[[ RECORDS TO USE, beginning ]]
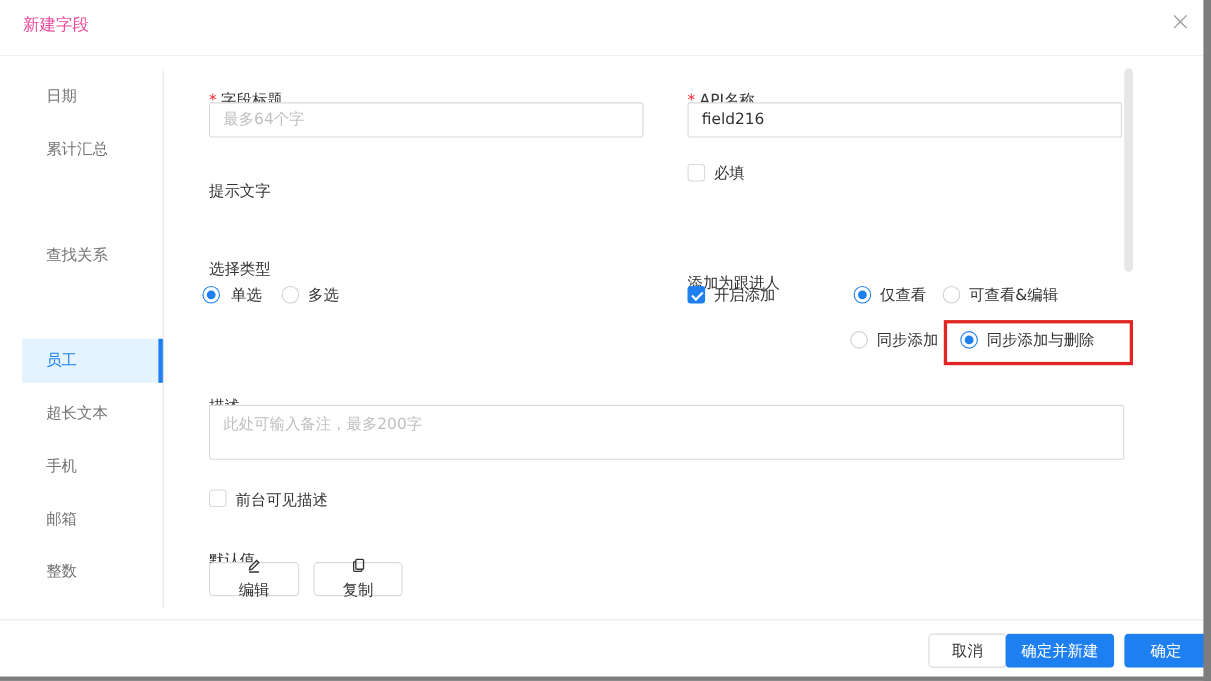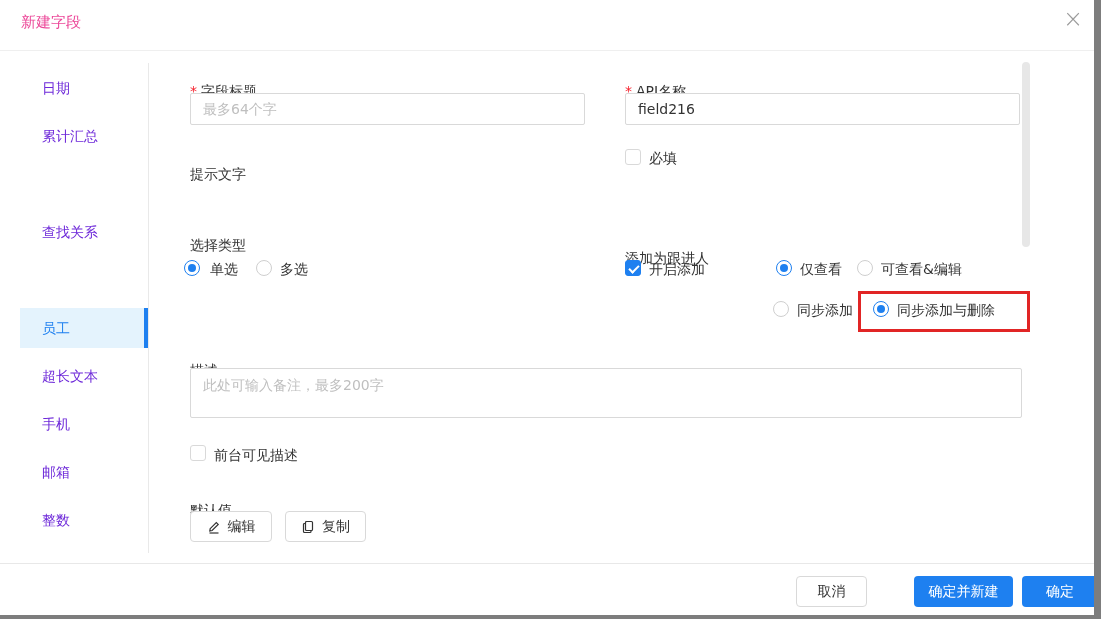--- a/index.html
+++ b/index.html
@@ -21,7 +21,7 @@
   
   .side-divider { position:absolute; left:148px; top:63px; width:1px; height:490px; background:#e9e9e9; }
   .side-item { position:absolute; left:20px; width:128px; height:40px; line-height:40px; padding-left:22px;
-               font-size:14px; color:#6d28d9; cursor:pointer; }
+               font-size:14px; color:#737373; cursor:pointer; }
   .side-item.selected { background:#e4f3fd; color:#1e80f0; }
   .side-bar-accent { position:absolute; left:144px; top:308px; width:5px; height:40px; background:#1e80f0; }
 

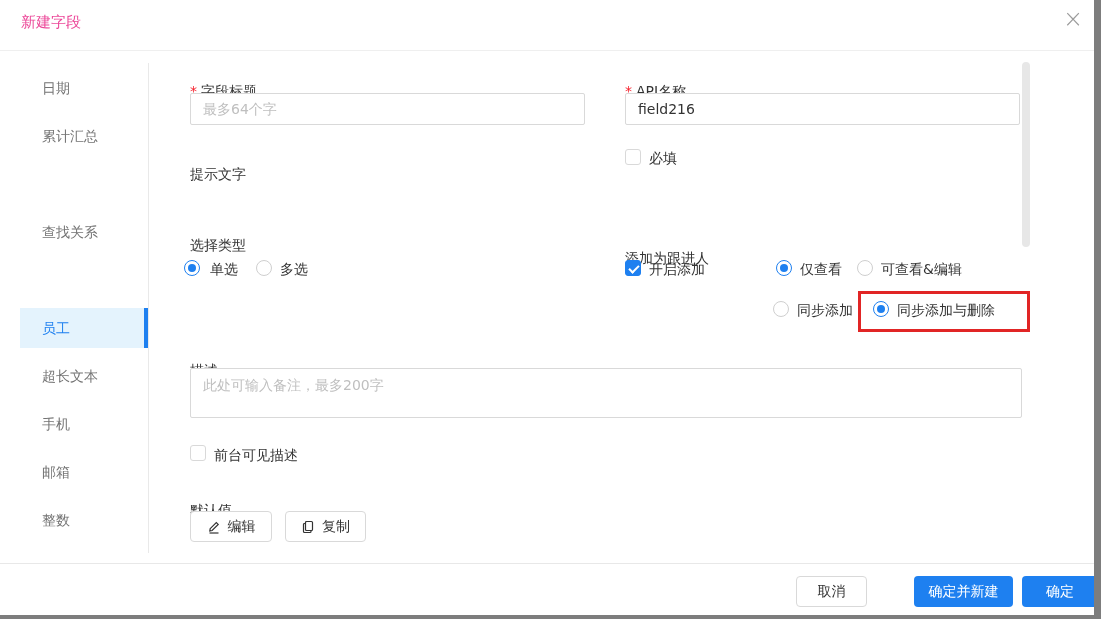--- a/index.html
+++ b/index.html
@@ -59,7 +59,7 @@
   
   .mini-btn { position:absolute; top:511px; height:31px; border:1px solid #d9d9d9; border-radius:4px; background:#fff;
               display:inline-flex; align-items:center; justify-content:center; gap:7px; font-size:14px; color:#333;
-              cursor:pointer; font-family:Liberation Mono, monospace; }
+              cursor:pointer; font-family:Liberation Mono, monospace;flex-direction:column; }
 
   
   .ftr-divider { position:absolute; left:0; top:563px; width:1094px; height:1px; background:#e8e8e8; }

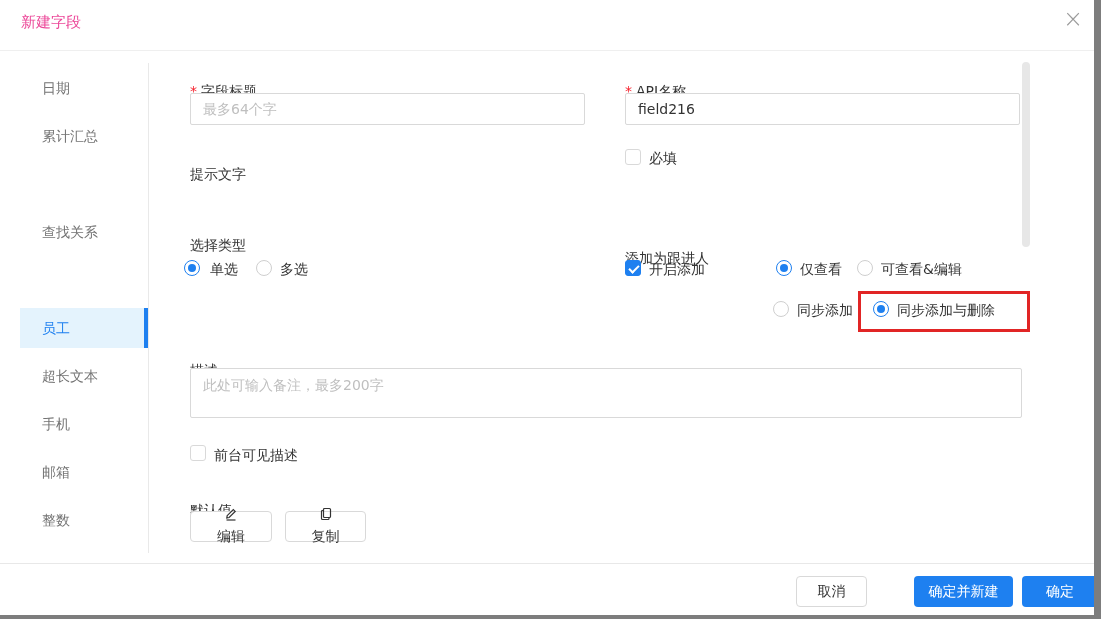--- a/index.html
+++ b/index.html
@@ -158,7 +158,7 @@
   <div class="scroll-thumb"></div>
 
   <div class="ftr-divider"></div>
-  <button class="btn btn-default" style="left:796px; width:71px">取消</button>
+  <button class="btn btn-default" style="left:844px; width:71px">取消</button>
   <button class="btn btn-primary" style="left:914px; width:99px">确定并新建</button>
   <button class="btn btn-primary" style="left:1022px; width:76px">确定</button>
[[ RECORDS TO USE, end ]]
- EXERCISE GOAL
Would you please repeat all the data word for word, but without the pictures?

- WRITTEN RESPONSE
--- a/index.html
+++ b/index.html
@@ -21,7 +21,7 @@
   
   .side-divider { position:absolute; left:148px; top:63px; width:1px; height:490px; background:#e9e9e9; }
   .side-item { position:absolute; left:20px; width:128px; height:40px; line-height:40px; padding-left:22px;
-               font-size:14px; color:#6d28d9; cursor:pointer; }
+               font-size:14px; color:#737373; cursor:pointer; }
   .side-item.selected { background:#e4f3fd; color:#1e80f0; }
   .side-bar-accent { position:absolute; left:144px; top:308px; width:5px; height:40px; background:#1e80f0; }
 

--- a/index.html
+++ b/index.html
@@ -59,7 +59,7 @@
   
   .mini-btn { position:absolute; top:511px; height:31px; border:1px solid #d9d9d9; border-radius:4px; background:#fff;
               display:inline-flex; align-items:center; justify-content:center; gap:7px; font-size:14px; color:#333;
-              cursor:pointer; font-family:Liberation Mono, monospace; }
+              cursor:pointer; font-family:Liberation Mono, monospace;flex-direction:column; }
 
   
   .ftr-divider { position:absolute; left:0; top:563px; width:1094px; height:1px; background:#e8e8e8; }

--- a/index.html
+++ b/index.html
@@ -158,7 +158,7 @@
   <div class="scroll-thumb"></div>
 
   <div class="ftr-divider"></div>
-  <button class="btn btn-default" style="left:796px; width:71px">取消</button>
+  <button class="btn btn-default" style="left:844px; width:71px">取消</button>
   <button class="btn btn-primary" style="left:914px; width:99px">确定并新建</button>
   <button class="btn btn-primary" style="left:1022px; width:76px">确定</button>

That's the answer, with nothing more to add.